[Data for review — start]
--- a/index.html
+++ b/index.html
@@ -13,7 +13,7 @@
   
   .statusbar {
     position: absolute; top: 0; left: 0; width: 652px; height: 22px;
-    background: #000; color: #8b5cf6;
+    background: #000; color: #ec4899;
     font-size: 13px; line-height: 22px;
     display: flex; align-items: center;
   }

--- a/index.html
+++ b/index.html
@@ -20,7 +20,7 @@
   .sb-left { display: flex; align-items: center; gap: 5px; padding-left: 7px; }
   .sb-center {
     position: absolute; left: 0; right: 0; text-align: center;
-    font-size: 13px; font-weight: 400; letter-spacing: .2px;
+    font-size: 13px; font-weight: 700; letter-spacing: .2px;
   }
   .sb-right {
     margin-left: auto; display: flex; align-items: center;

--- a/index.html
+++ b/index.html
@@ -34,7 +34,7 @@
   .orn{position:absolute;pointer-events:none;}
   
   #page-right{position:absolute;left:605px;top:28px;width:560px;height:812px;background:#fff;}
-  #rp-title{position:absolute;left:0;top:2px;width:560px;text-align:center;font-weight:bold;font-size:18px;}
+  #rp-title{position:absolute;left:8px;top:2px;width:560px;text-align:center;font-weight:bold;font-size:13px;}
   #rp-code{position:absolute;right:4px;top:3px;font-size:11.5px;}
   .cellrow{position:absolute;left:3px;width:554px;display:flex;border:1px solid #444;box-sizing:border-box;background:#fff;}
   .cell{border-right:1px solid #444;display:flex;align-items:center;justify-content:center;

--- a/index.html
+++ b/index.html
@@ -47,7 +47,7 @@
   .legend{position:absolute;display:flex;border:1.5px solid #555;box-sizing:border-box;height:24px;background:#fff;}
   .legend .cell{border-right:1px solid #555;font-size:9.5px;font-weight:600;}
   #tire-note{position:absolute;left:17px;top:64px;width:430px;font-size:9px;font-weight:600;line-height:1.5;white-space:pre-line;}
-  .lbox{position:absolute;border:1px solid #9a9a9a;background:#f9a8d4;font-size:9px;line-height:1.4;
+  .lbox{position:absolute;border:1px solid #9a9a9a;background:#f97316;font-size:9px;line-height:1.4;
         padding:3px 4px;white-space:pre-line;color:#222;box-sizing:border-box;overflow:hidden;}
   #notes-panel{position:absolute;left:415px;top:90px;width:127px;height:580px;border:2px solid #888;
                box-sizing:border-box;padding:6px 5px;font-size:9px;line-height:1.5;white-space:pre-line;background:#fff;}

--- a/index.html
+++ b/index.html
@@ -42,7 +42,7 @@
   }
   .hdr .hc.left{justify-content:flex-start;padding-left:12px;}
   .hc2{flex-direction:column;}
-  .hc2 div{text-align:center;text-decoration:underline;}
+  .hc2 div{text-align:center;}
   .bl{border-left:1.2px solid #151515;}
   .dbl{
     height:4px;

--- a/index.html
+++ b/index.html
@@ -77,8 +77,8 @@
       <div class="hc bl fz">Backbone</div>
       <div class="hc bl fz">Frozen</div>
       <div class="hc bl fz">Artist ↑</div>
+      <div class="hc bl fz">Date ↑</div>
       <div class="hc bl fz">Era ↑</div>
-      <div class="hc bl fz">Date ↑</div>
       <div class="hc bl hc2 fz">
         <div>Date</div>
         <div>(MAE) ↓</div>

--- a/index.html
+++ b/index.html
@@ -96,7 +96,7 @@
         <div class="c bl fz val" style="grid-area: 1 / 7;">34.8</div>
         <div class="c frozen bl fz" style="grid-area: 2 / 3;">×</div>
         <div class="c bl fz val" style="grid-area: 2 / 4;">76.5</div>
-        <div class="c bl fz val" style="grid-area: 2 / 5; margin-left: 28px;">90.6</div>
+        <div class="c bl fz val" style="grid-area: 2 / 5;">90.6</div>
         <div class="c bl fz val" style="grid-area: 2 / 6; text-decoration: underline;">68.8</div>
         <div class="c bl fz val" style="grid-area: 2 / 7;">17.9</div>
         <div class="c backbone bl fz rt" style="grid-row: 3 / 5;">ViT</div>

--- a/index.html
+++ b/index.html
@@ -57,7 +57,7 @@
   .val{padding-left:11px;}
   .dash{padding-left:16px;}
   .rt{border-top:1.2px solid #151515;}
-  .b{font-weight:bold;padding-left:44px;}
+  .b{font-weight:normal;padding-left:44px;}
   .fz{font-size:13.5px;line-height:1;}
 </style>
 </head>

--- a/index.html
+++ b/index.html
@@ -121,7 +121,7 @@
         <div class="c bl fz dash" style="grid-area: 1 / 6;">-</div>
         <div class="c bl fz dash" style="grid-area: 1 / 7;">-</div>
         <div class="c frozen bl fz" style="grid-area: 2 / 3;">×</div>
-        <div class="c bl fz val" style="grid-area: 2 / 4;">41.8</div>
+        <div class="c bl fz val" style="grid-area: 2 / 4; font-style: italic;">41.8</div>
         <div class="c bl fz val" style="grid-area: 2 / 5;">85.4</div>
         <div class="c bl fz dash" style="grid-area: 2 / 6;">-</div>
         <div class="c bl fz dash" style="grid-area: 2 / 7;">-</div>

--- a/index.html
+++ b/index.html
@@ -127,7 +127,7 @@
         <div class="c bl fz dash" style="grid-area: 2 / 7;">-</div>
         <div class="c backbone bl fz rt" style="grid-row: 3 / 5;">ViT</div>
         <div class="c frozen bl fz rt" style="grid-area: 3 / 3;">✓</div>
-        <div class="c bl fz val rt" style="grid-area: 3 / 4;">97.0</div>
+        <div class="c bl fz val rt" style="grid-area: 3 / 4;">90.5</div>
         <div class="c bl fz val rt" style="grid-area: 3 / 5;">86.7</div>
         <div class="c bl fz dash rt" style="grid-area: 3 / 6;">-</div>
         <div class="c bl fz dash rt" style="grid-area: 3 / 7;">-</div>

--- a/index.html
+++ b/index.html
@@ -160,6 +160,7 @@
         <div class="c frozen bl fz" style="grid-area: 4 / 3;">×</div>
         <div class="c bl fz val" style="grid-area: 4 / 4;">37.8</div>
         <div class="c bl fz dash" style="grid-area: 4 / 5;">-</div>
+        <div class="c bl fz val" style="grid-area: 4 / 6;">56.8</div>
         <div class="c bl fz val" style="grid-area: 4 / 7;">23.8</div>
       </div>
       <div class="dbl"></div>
[Data for review — finish]
**Problem to solve**. Where does the word "spacing" occur in the records? Return every line that holds it.

**The answer**.
-    font-size: 13px; font-weight: 400; letter-spacing: .2px;
+    font-size: 13px; font-weight: 700; letter-spacing: .2px;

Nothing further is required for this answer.